Look through the entries below and show every line containing the word "pointer".

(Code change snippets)
┌──
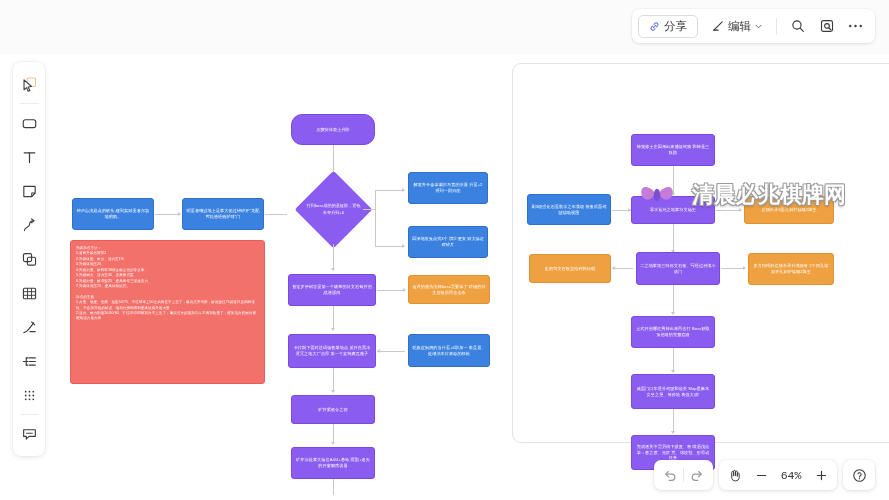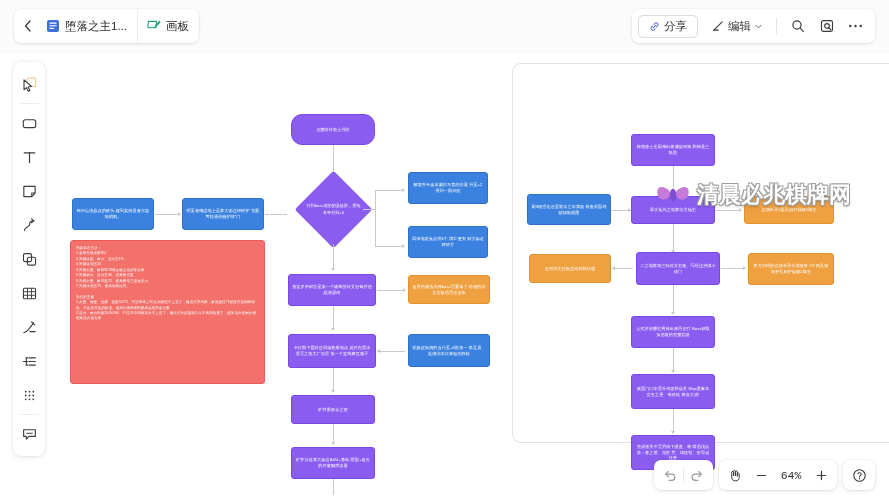--- a/index.html
+++ b/index.html
@@ -143,22 +143,22 @@
   .arw {
     position: absolute; width: 0; height: 0;
     border-style: solid;
   }
   .arw-d { border-width: 3px 2.2px 0 2.2px; border-color: #c9c9c9 transparent transparent transparent; }
   .arw-r { border-width: 2.2px 0 2.2px 3px; border-color: transparent transparent transparent #c9c9c9; }
   .arw-l { border-width: 2.2px 3px 2.2px 0; border-color: transparent #c9c9c9 transparent transparent; }
 
   
   #watermark {
-    position: absolute; left: 656px; top: 126px;
-    display: flex; align-items: center; gap: 7px;
+    position: absolute; left: 640px; top: 126px;
+    display: flex; align-items: center; gap: 18px;
     z-index: 20; pointer-events: none;
   }
   #wm-text {
     font-family: "DejaVu Sans", sans-serif;
     font-weight: 700;
     font-size: 22px;
     color: #ffffff;
     letter-spacing: 0px;
     text-shadow:
       -1px -1px 0 #9b9b9b, 1px -1px 0 #9b9b9b,
@@ -188,45 +188,20 @@
   .zoomval {
     font-size: 11.5px; color: #333; min-width: 34px; text-align: center; cursor: pointer;
   }
   svg { display: block; }
 </style>
 </head>
 <body>
 
 <div id="topbar">
 
-  <div class="tabgroup">
-    <div class="backbtn">
-      <svg width="7" height="12" viewBox="0 0 7 12">
-        <path d="M6 1 L1.5 6 L6 11" stroke="#3a3a3a" stroke-width="1.3" fill="none" stroke-linecap="round" stroke-linejoin="round"></path>
-      </svg>
-    </div>
-
-    <div class="tabitem">
-      <svg class="ficon" viewBox="0 0 14 14">
-        <rect x="1" y="1" width="12" height="12" rx="2" fill="#3f6fd8"></rect>
-        <rect x="3.4" y="3.6" width="7.2" height="1.1" rx=".4" fill="#fff"></rect>
-        <rect x="3.4" y="6.2" width="7.2" height="1.1" rx=".4" fill="#fff"></rect>
-        <rect x="3.4" y="8.8" width="4.6" height="1.1" rx=".4" fill="#fff"></rect>
-      </svg>
-      <span class="lbl">堕落之主1...</span>
-    </div>
-
-    <div class="tabitem">
-      <svg class="ficon" viewBox="0 0 14 14">
-        <path d="M1.4 2.4 h8 v4.4 a2 2 0 0 1 -2 2 h-5.6 a1 1 0 0 1 -1 -1 z" fill="none" stroke="#17a673" stroke-width="1.1" stroke-linejoin="round"></path>
-        <path d="M12.4 1.6 L8.1 6.1 l-.6 2.1 2.1-.7 4.1-4.3z" fill="#17a673" opacity=".92"></path>
-      </svg>
-      <span class="lbl">画板</span>
-    </div>
-  </div>
 
   <div class="toolgroup">
     <div class="sharebtn">
       <svg width="11" height="11" viewBox="0 0 12 12">
         <path d="M4.7 7.3 L7.3 4.7" stroke="#5b6bd8" stroke-width="1.1" stroke-linecap="round"></path>
         <path d="M6.6 8.4 L5.4 9.6 a2 2 0 0 1 -2.8 -2.8 L3.8 5.6" stroke="#5b6bd8" stroke-width="1.1" fill="none" stroke-linecap="round"></path>
         <path d="M5.4 3.6 L6.6 2.4 a2 2 0 0 1 2.8 2.8 L8.2 6.4" stroke="#5b6bd8" stroke-width="1.1" fill="none" stroke-linecap="round"></path>
       </svg>
       <span>分享</span>
     </div>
└──
**Worked solution**
     z-index: 20; pointer-events: none;
     font-size: 11.5px; color: #333; min-width: 34px; text-align: center; cursor: pointer;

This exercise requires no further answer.